Part A, "Imagining the ARPANET", covers the initial studies of
network feasibility and includes:

   * The introductory and concluding chapters of Paul Baran's seminal
RAND research report "On Distributed Communications" in which packet
switching was first conceptualized.

   * The classic 1968 paper "The Computer as a Communication Device"
by J.C.R. Licklider and Robert Taylor, respectively the ARPANET's
earliest proponent and the ARPA administrator who pushed the
development project.


Part B, "Planning the ARPANET" includes:

      * Scans of the first 18 RFCs, some publicly available here for
the first time (the handwriting was too poor to be transcribed for
the online repository).

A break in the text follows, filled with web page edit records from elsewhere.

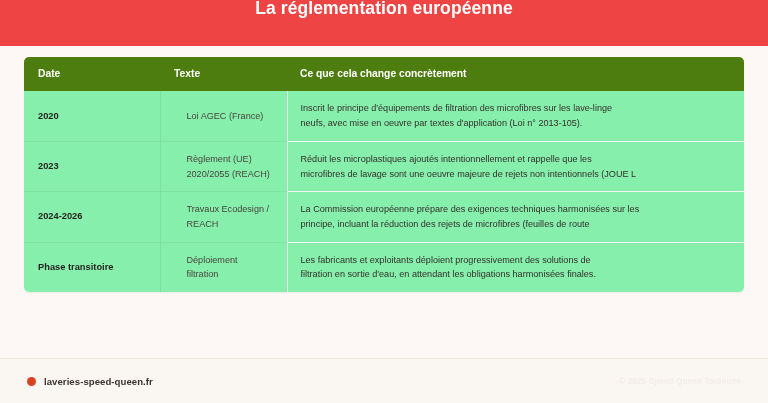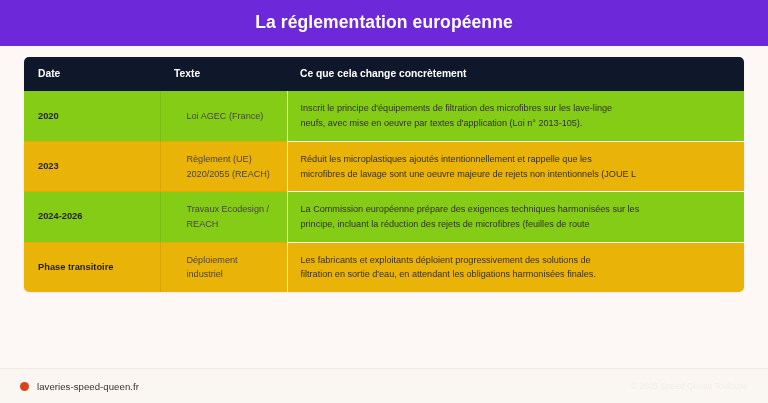--- a/index.html
+++ b/index.html
@@ -28,9 +28,8 @@
   .header-band {
     height: 46px;
     min-height: 46px;
-    background: #6d28d9;
-    display: flex;
-    align-items: center;
+    background: #ef4444;
+    display: flex;
     justify-content: center;
   }
   .header-title {

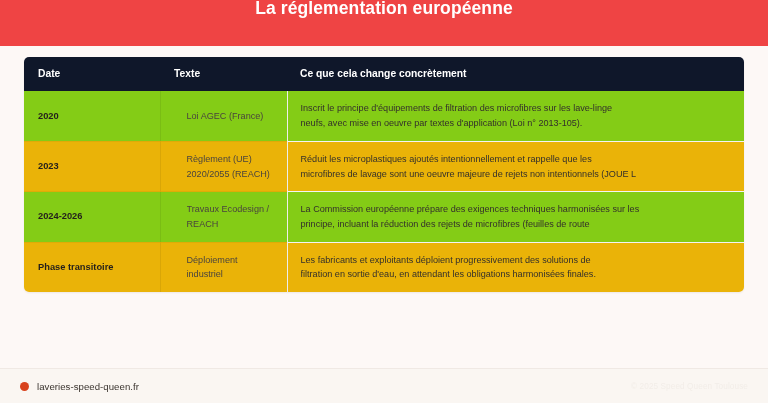--- a/index.html
+++ b/index.html
@@ -68,7 +68,7 @@
   table.reg-table col.c-eff   { width: 457px; }
 
   thead tr {
-    background: #0f172a;
+    background: #4d7c0f;
     border-radius: 14px;
   }
   thead th {

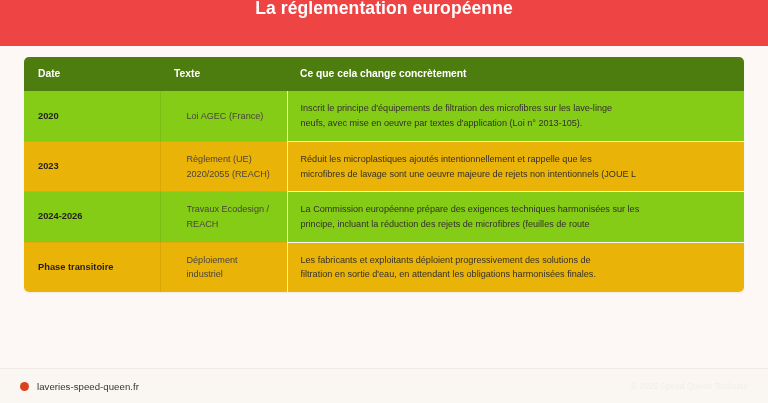--- a/index.html
+++ b/index.html
@@ -82,7 +82,7 @@
   }
   thead th.th-eff { padding-left: 13px; margin-top: 8px; }
 
-  tbody tr.row-odd  { background: #84cc16; }
+  tbody tr.row-odd  { background: #86efac; }
   tbody tr.row-even { background: #eab308; }
 
   tbody td {

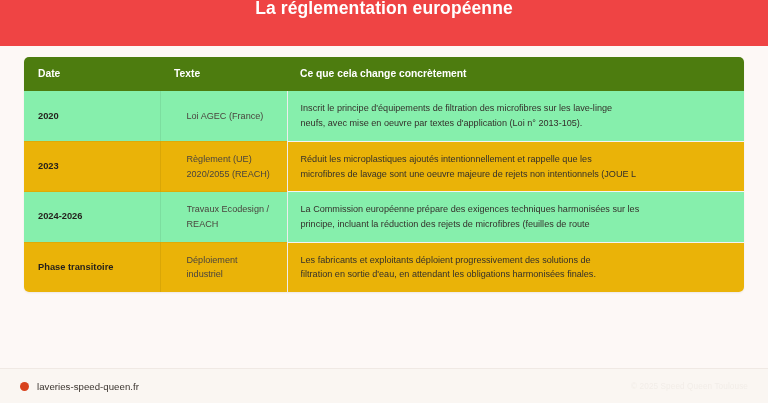--- a/index.html
+++ b/index.html
@@ -83,7 +83,7 @@
   thead th.th-eff { padding-left: 13px; margin-top: 8px; }
 
   tbody tr.row-odd  { background: #86efac; }
-  tbody tr.row-even { background: #eab308; }
+  tbody tr.row-even { background: #86efac; }
 
   tbody td {
     font-size: 9.1px;

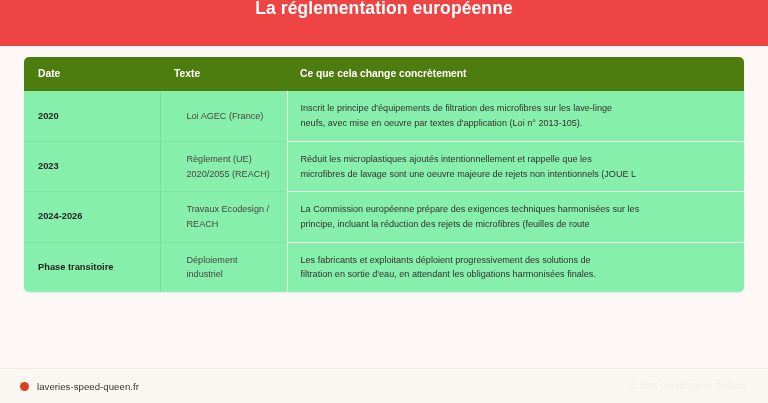--- a/index.html
+++ b/index.html
@@ -217,7 +217,7 @@
             <td class="cell-date">Phase transitoire</td>
             <td class="cell-texte">
               <span class="eff-line">Déploiement</span>
-              <span class="eff-line">industriel</span>
+              <span class="eff-line">filtration</span>
             </td>
             <td class="cell-effect">
               <span class="eff-line">Les fabricants et exploitants déploient progressivement des solutions de</span>

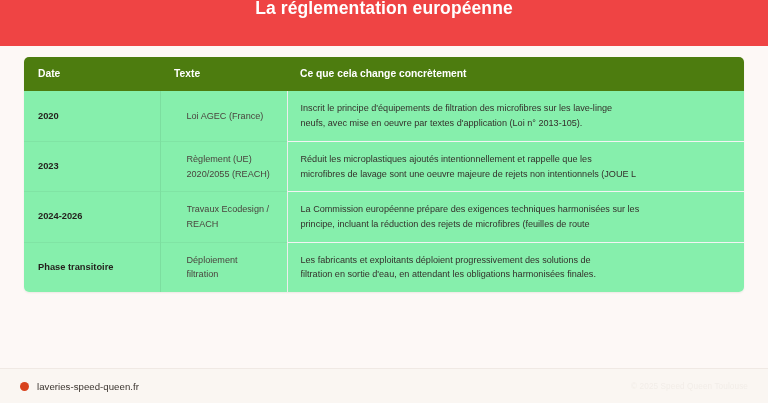--- a/index.html
+++ b/index.html
@@ -118,15 +118,16 @@
 
   
   .footer {
-    height: 35px;
+    height: 45px;
     min-height: 35px;
     border-top: 1px solid #F0E9E4;
     background: #FAF6F2;
     display: flex;
     align-items: center;
     justify-content: space-between;
-    padding: 0 20px;
+    padding: 0 27px;
     box-sizing: border-box;
+    font-weight: bold;
   }
   .footer-left {
     display: flex;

Also included is RFC 51 which anticipated
Java by 20 years.

      * The 1968 ARPA-commissioned SRI study by Elmer Shapiro that
modeled a heterogeneous network and concluded that it was indeed
feasible.

      * Retrospective forewords by Steve Crocker (author of RFC #1)
and Leonard Kleinrock (noted author and head of the UCLA computing
lab that hosted the first ARPANET node).


Part C, "Building the ARPANET", reproduces the quarterly technical
reports from the government's contractor Bolt Beranek and Newman;
they contemporaneously describe the development group's progress,
difficulties encountered, and final success. Dave Walden, former BBN
VP and a key member of the ARPANET team, has contributed a
retrospective Foreword.

A historical overview by Peter Salus and some reprints from "Matrix
News" are also noteworthy. The book is dedicated to the memory of Jon
Postel.

----------------

Peter H. Salus (Editor) has served as Executive Director of USENIX
and The Sun User Group and Vice President of the Free Software
Foundation. He was Managing Editor of the journal "Computing Systems"
from 1987-98 and is the author of several histories, including
"Casting the Net: From ARPANET to Internet and Beyond" (Addison-
Wesley, 1995).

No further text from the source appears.